Wonderful post and a great souvenir to have kept. And what a long, long way you traveled.

I had forgotten all about BOAC. As a child, I used to see their planes at the Philadelphia Airport. This also brings back memories of more civilized air travel, when they treated you in coach better than they do in first today. Even in the 70s, they had the menus and real cutlery in coach on international flights. How things have changed: I was recently on a US Airways flight that charged for water and coffee...

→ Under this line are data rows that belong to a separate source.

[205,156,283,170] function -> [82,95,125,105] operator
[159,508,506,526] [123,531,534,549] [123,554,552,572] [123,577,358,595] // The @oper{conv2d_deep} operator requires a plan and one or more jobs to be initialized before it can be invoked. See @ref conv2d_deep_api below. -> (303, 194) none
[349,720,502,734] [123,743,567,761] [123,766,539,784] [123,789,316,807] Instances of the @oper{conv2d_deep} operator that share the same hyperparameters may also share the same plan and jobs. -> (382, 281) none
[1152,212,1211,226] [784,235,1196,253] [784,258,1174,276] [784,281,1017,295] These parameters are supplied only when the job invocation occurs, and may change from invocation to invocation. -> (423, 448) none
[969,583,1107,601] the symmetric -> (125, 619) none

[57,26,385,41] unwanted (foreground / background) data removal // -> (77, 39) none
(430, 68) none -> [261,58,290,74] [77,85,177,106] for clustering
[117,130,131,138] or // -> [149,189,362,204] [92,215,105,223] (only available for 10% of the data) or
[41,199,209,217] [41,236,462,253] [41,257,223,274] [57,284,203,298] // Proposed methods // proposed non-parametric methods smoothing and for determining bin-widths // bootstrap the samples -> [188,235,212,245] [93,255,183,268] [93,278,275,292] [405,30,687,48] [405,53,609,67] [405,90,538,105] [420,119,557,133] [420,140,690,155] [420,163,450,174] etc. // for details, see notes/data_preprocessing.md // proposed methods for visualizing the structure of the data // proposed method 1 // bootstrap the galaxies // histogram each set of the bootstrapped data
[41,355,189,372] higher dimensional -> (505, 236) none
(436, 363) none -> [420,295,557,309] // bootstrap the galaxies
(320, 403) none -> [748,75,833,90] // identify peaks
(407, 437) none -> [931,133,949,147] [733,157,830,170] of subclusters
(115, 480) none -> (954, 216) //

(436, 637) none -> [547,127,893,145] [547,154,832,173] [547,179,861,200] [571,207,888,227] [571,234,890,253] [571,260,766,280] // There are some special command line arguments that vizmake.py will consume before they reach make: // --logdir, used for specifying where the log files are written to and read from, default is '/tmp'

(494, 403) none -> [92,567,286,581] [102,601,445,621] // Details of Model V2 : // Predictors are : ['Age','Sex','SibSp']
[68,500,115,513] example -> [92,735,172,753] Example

Simon, you must have both UK and Oz citizenship?

Amanda said...

This was the trip of a life time. I am glad you have nice memories and souvenirs of it.
I remember BOAC at Orly airport. I miss the good old days, but maybe in 10 or 20 years, we will remember 2011 as the "good old days".

GaynorB said...

Really interesting Simon, and I can only imagine how excited you children were. Your parents must have also been very apprehensive about exactly what was ahead.

Crackerjack - now that does bring back memories.

"It's Friday, it's five o'clock and it's CRACKERJACK"!! (Or maybe it was five to five........)

Autolycus said...

Thank goodness they didn't give you the complete Crackerjack kit with cabbages and so on (or had they stopped doing that by your time?)

Simon said...

Diogenes - I have both, with an ambition for a third

Gaynor. I remember very little of Crackerjack (I remember Blue Peter and Jackanory more)

Autolycus. I have read about cabbages... Vegetable based kids entertainmeny - those were the days...

Anna Johnston said...

What an adventure...... :)

Unknown said...

Nice work Simon. Your Mum was quite the narrator. As one who met you all about a dozen years later it’s nice to hear your backstory, although I suspect we’ll get a better perspective from Grace than anything I may have gotten from you boys over a glass or two. 😉 Look forward to the next instalment.